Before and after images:
====

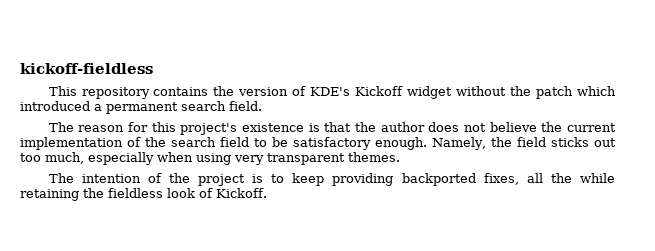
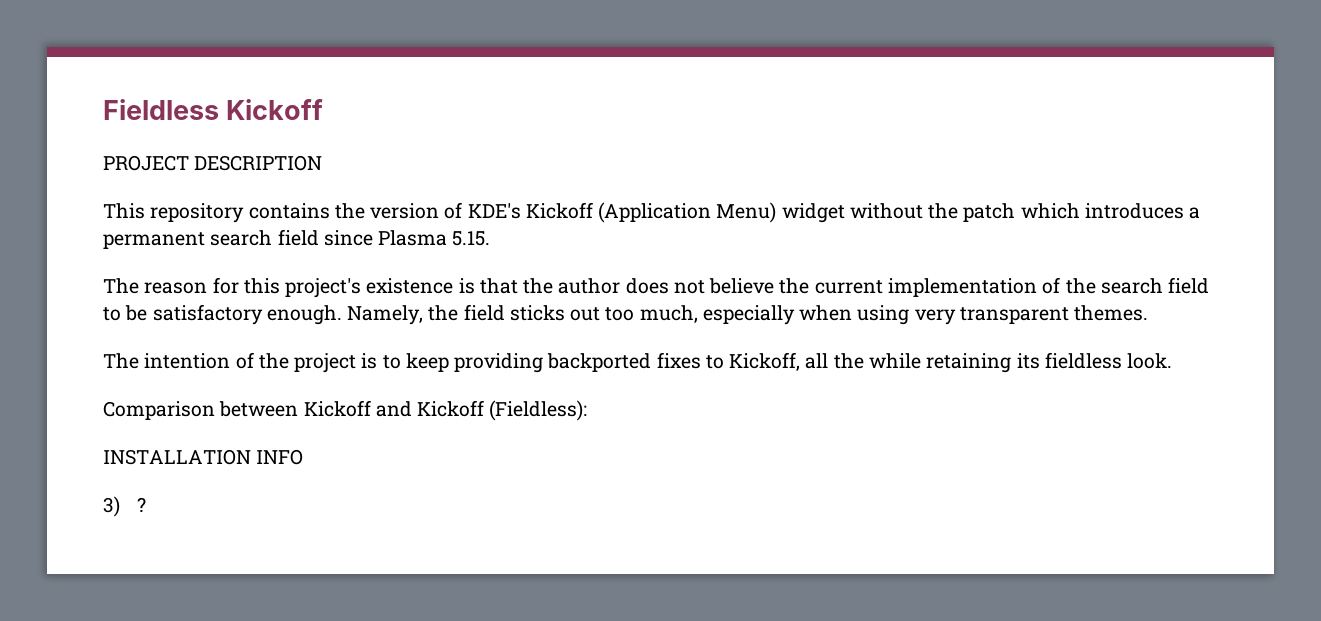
[20,63,153,74] kickoff-fieldless -> [103,99,324,120] [103,155,323,171] Fieldless Kickoff // PROJECT DESCRIPTION
(404, 91) none -> [598,202,777,223] (Application Menu)
[20,101,90,111] introduced -> [1084,203,1184,219] introduces
[229,101,262,111] field. -> [277,229,491,246] field since Plasma 5.15.
[483,173,519,185] fixes, -> [656,352,801,371] fixes to Kickoff,
[83,188,267,198] the fieldless look of Kickoff. -> [1016,352,1173,369] [103,400,588,421] [103,449,304,465] [103,496,146,517] its fieldless look. // Comparison between Kickoff and Kickoff (Fieldless): // INSTALLATION INFO // 3) ?

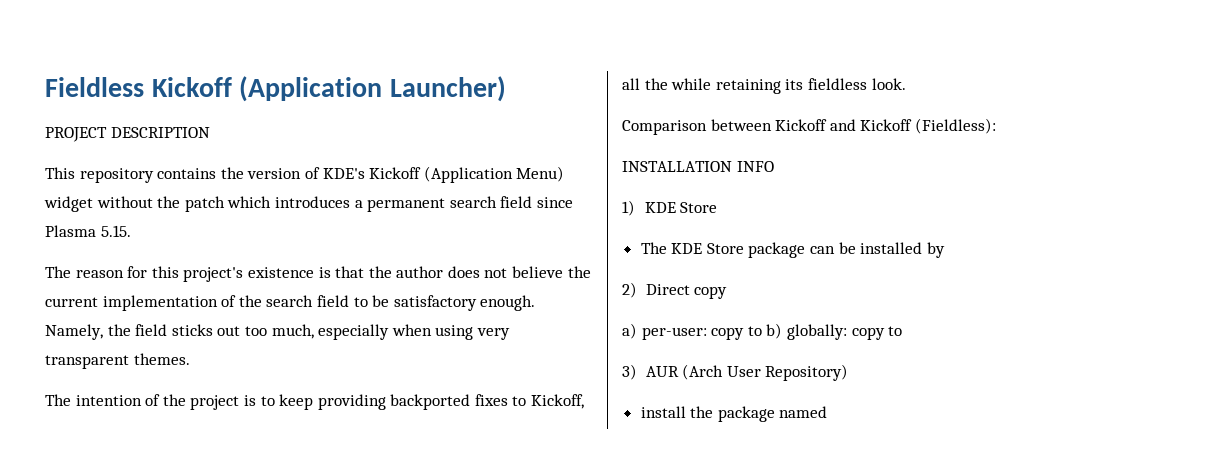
(324, 109) none -> [239,76,506,102] (Application Launcher)
[103,496,146,517] 3) ? -> [622,200,718,216] [640,242,945,258] [622,282,728,299] [622,323,903,340] [622,364,849,381] [640,406,828,422] 1) KDE Store // The KDE Store package can be installed by // 2) Direct copy // a) per-user: copy to b) globally: copy to // 3) AUR (Arch User Repository) // install the package named

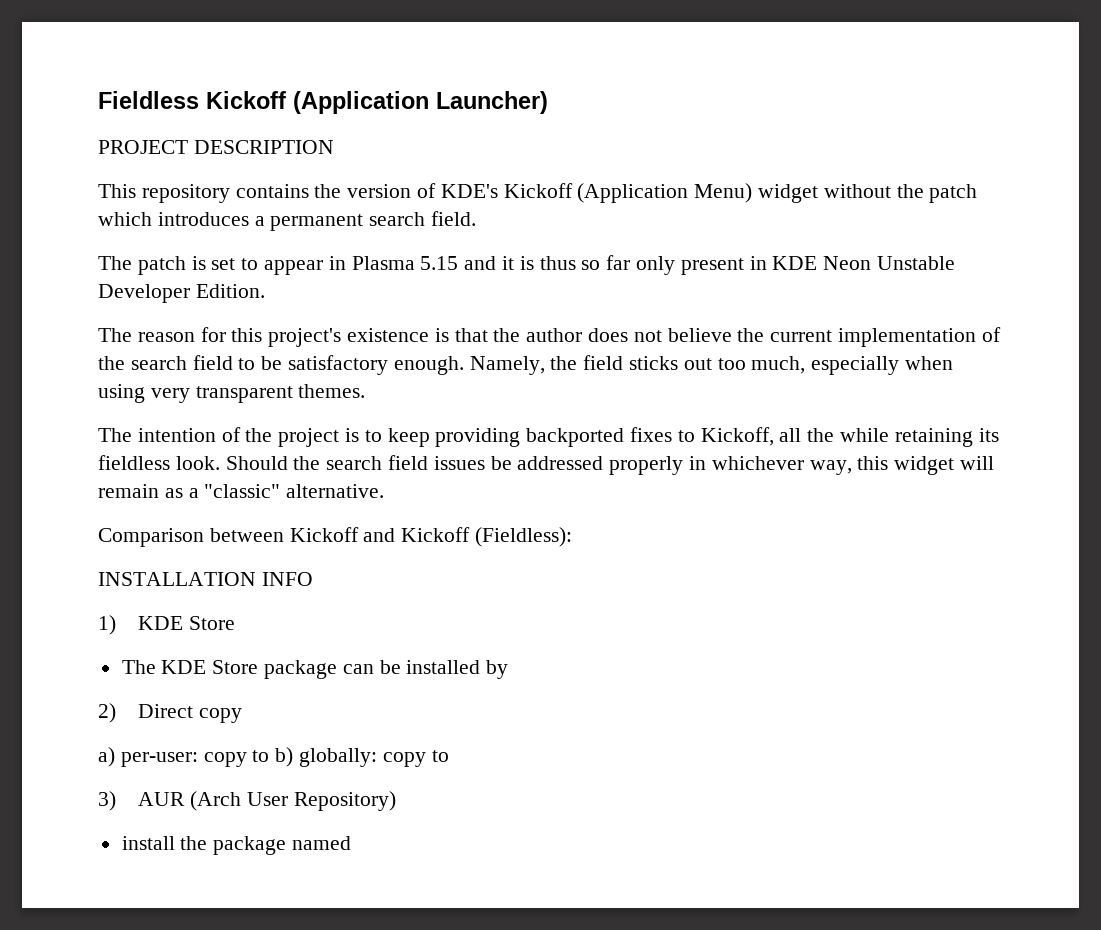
[500,196,573,208] [45,225,131,237] field since Plasma 5.15. -> [431,211,477,226] [98,255,956,275] [98,284,265,303] field. // The patch is set to appear in Plasma 5.15 and it is thus so far only present in KDE Neon Unstable Developer Edition.
(906, 84) none -> [225,455,995,475] [98,484,385,498] Should the search field issues be addressed properly in whichever way, this widget will remain as a "classic" alternative.

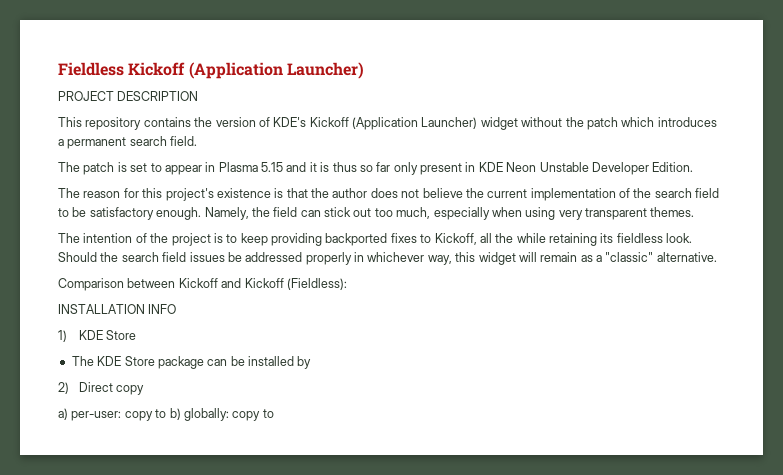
[694,183,753,203] Menu) -> [421,117,478,129] Launcher)
[629,356,679,370] sticks -> [300,207,351,217] can stick
[98,791,396,811] [121,836,352,855] // 3) AUR (Arch User Repository) // install the package named -> (274, 413) none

====

**WHAT THIS TASK INVOLVES**
How many lines in the records above contain the string "named"? State the number and nothing more.

**SOLUTION TO THE EXERCISE**
2